I’m sure you noticed the PG doesn’t take this position regarding Iraq.

Also, remember this the next time the PG cries crocodile tears over federal budget deficits.

“Sure, the Port Authority has funding problems -- it may have to raise fares and cut service if it can’t secure a steady source of state funding.  But the operating budget is a different pot of money from the capital budget.  If the agency had turned down the federal construction money now, it would have looked a gift horse in the mouth.”

[RWC] This is the “If we don’t spend it, someone else will” argument.

Remember, this comes from a paper that considers itself “more conservative on economic issues.”  As I’ve written before, this begs the question, more conservative than whom?

“The building of the stadiums was itself almost killed by local resentments, and now they confound that lack of vision by standing as the city’s crown jewels during nationally televised sports events and by generating new development nearby.  The extension of light rail beyond the Allegheny River will only enhance the neighborhood.”

[RWC] Heinz Field and PNC Park make nice pictures, but why did taxpayers have to build them?
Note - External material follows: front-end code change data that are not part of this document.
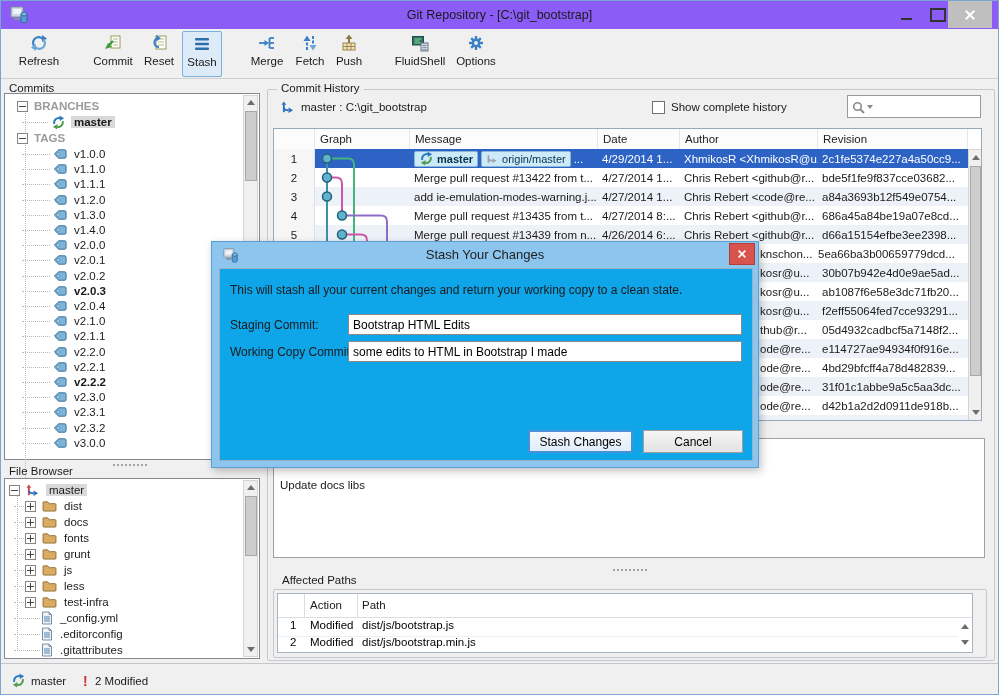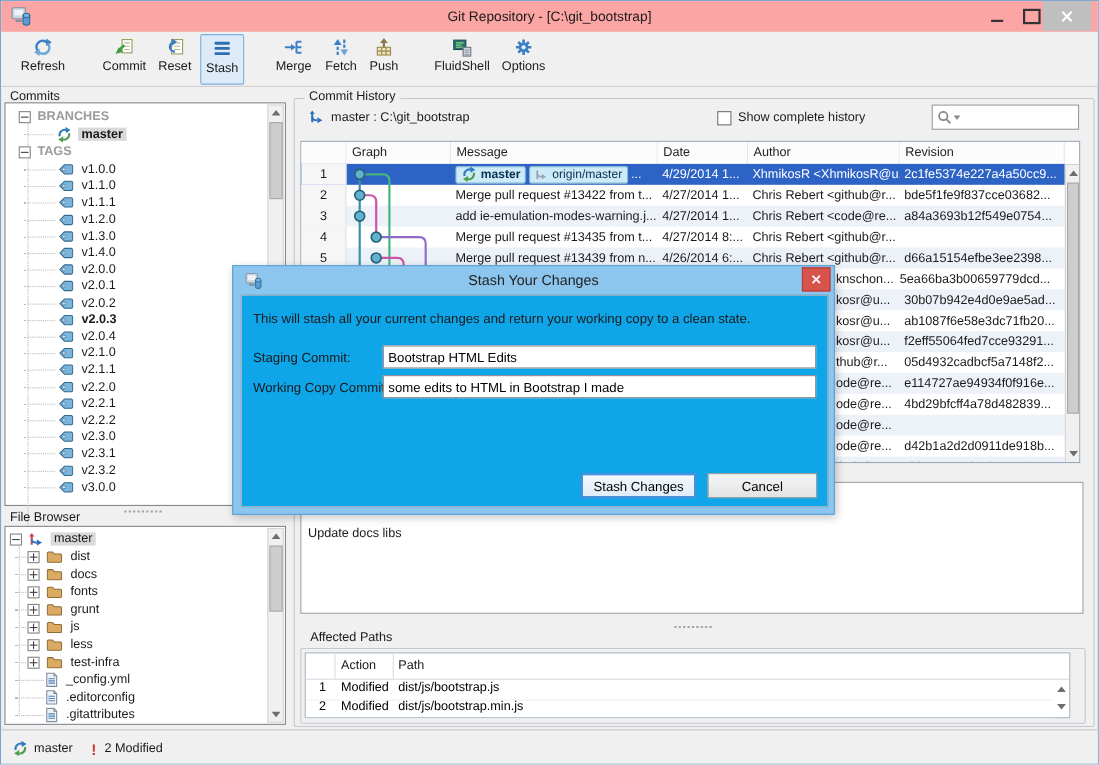--- a/index.html
+++ b/index.html
@@ -10,7 +10,7 @@
   .lbl{font-size:11.5px;color:#1a1a1a;white-space:nowrap;}
   .graylbl{font-size:11.5px;font-weight:bold;color:#9b9b9b;white-space:nowrap;}
   
-  #titlebar{left:0;top:0;width:100%;height:28px;background:#fca5a5;}
+  #titlebar{left:0;top:0;width:100%;height:28px;background:#8b5cf6;}
   #win-title{width:100%;text-align:center;top:7px;font-size:12.5px;color:#1a1a1a;}
   .winbtn{top:0;height:27px;display:flex;align-items:center;justify-content:center;}
   

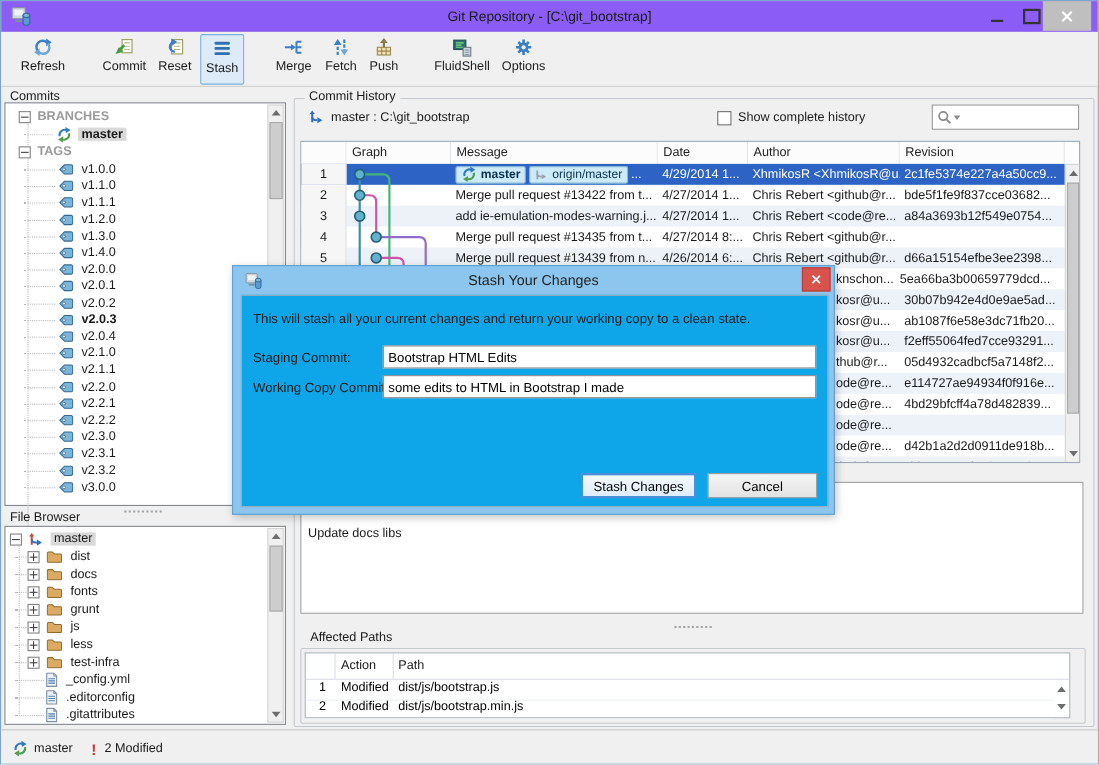--- a/index.html
+++ b/index.html
@@ -578,6 +578,7 @@
           <div class="ccell" style="left: 136px; width: 188px;">Merge pull request #13435 from t...</div>
           <div class="ccell" style="left: 324px; width: 82px;">4/27/2014 8:...</div>
           <div class="ccell" style="left: 406px; width: 138px;">Chris Rebert &lt;github@r...</div>
+          <div class="ccell" style="left: 544px; width: 150px;">686a45a84be19a07e8cd...</div>
         </div>
         <div class="crow stripe" style="top: 96px;">
           <div class="ccell cnum" style="left: 0px; width: 41px;">5</div>

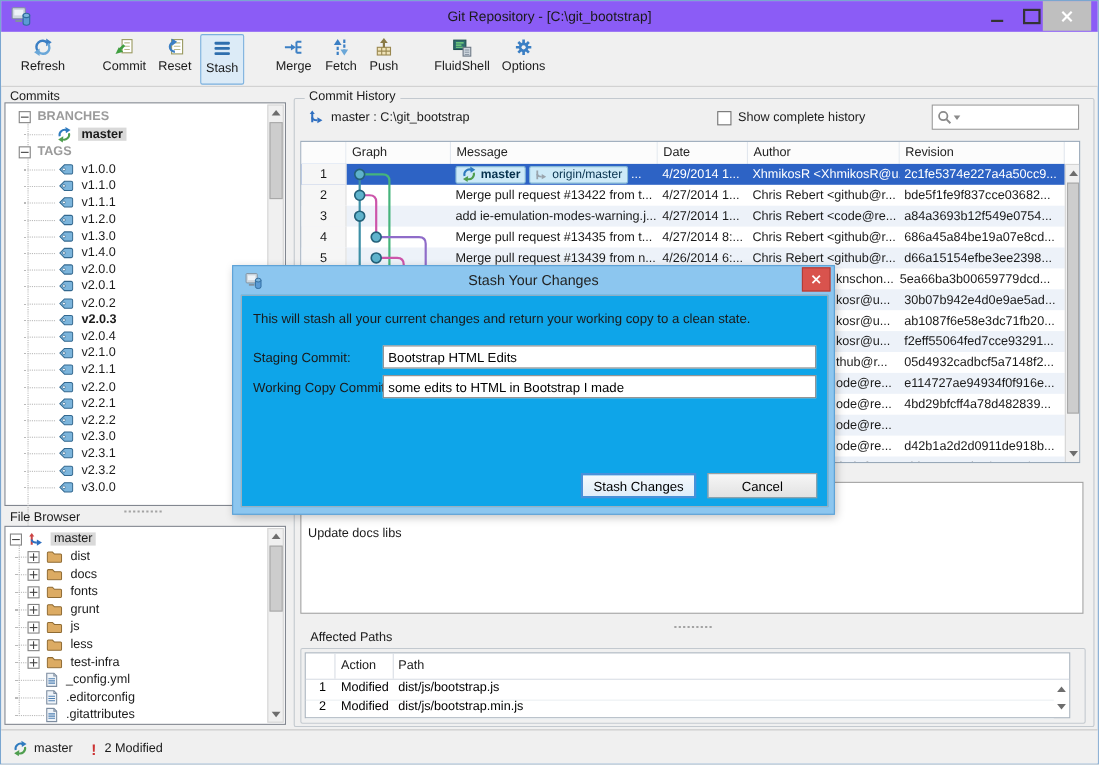--- a/index.html
+++ b/index.html
@@ -347,7 +347,7 @@
         </svg>
         <span style="margin-left: 7px;">v2.2.1</span>
       </div>
-      <div class="trow abs" style="left: 52px; top: 373px;">
+      <div class="trow abs" style="left: 52px; top: 373px; font-weight: bold;">
         <svg width="14" height="12" viewBox="0 0 15 12">
           <path d="M1.5 6 L6 1.5 H12.5 A1.5 1.5 0 0 1 14 3 V9 A1.5 1.5 0 0 1 12.5 10.5 H6 Z" fill="#7cb5dc" stroke="#33688f"></path>
           <circle cx="5.5" cy="6" r="1.4" fill="#fff" stroke="#33688f" stroke-width="0.7"></circle>

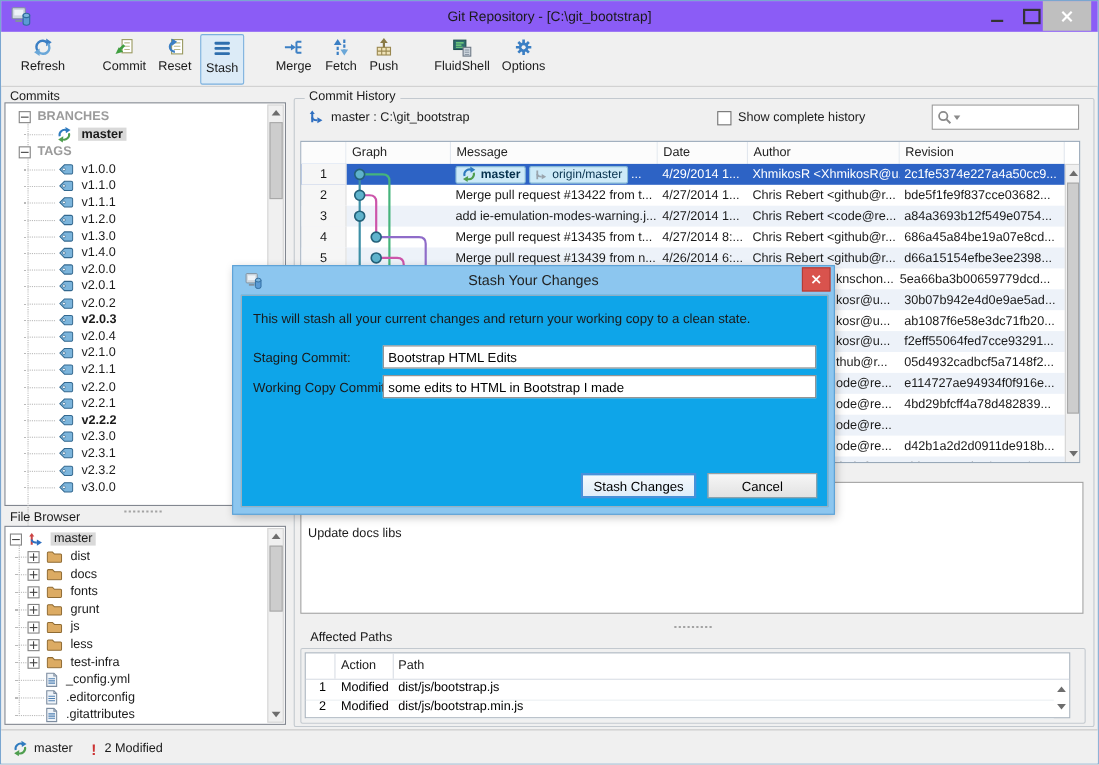--- a/index.html
+++ b/index.html
@@ -641,6 +641,7 @@
           <div class="ccell" style="left: 136px; width: 188px;"></div>
           <div class="ccell" style="left: 324px; width: 82px;"></div>
           <div class="ccell" style="left: 406px; width: 138px; padding-left: 80px;">ode@re...</div>
+          <div class="ccell" style="left: 544px; width: 150px;">31f01c1abbe9a5c5aa3dc...</div>
         </div>
         <div class="crow" style="top: 267px;">
           <div class="ccell cnum" style="left: 0px; width: 41px;">14</div>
Note the slamming of Pittsburghers and other voters.  Above it was “Pittsburghers make a habit of not seeing their best interests.”  Here, because voters didn’t do what the PG wanted, they had a “lack of vision” and were motivated “by local resentments.”  More and more it becomes apparent liberals believe in democracy only when the vote goes their way.  When it doesn’t, libs bypass the voters.

“The critics can call this what they want, but it’s still progress.”

[RWC] How many times do we need to hear this drivel?

We heard the same thing about the David Lawrence Convention Center, Heinz Field, PNC Park, Lord & Taylor, Lazarus, and on and on.  Regarding the Convention Center, we’re now told it can’t be successful without a $100 million taxpayer-subsidized hotel built next door.  The economic development resulting from the ball fields has been essentially non-existent.  Remember the three North Side restaurants the Stadium & Exhibition Authority (SEA) helped build with $1 million from taxpayers?  Even with that subsidy, the SEA had to cut the rent paid by the restaurants by more than 50% in 2004.

In the realm of failed transportation projects, we have the James E. Ross (D) Highway (Toll Route 60) and the Amos K. Hutchinson (D) Bypass  ($544 million between them) as recent examples.

Finally, an editorial expressed displeasure because the PG believes the Bush administration is “requiring Americans to sacrifice nothing” to conduct the war on Islamofascism.  When the time came to sacrifice, however, the PG was AWOL.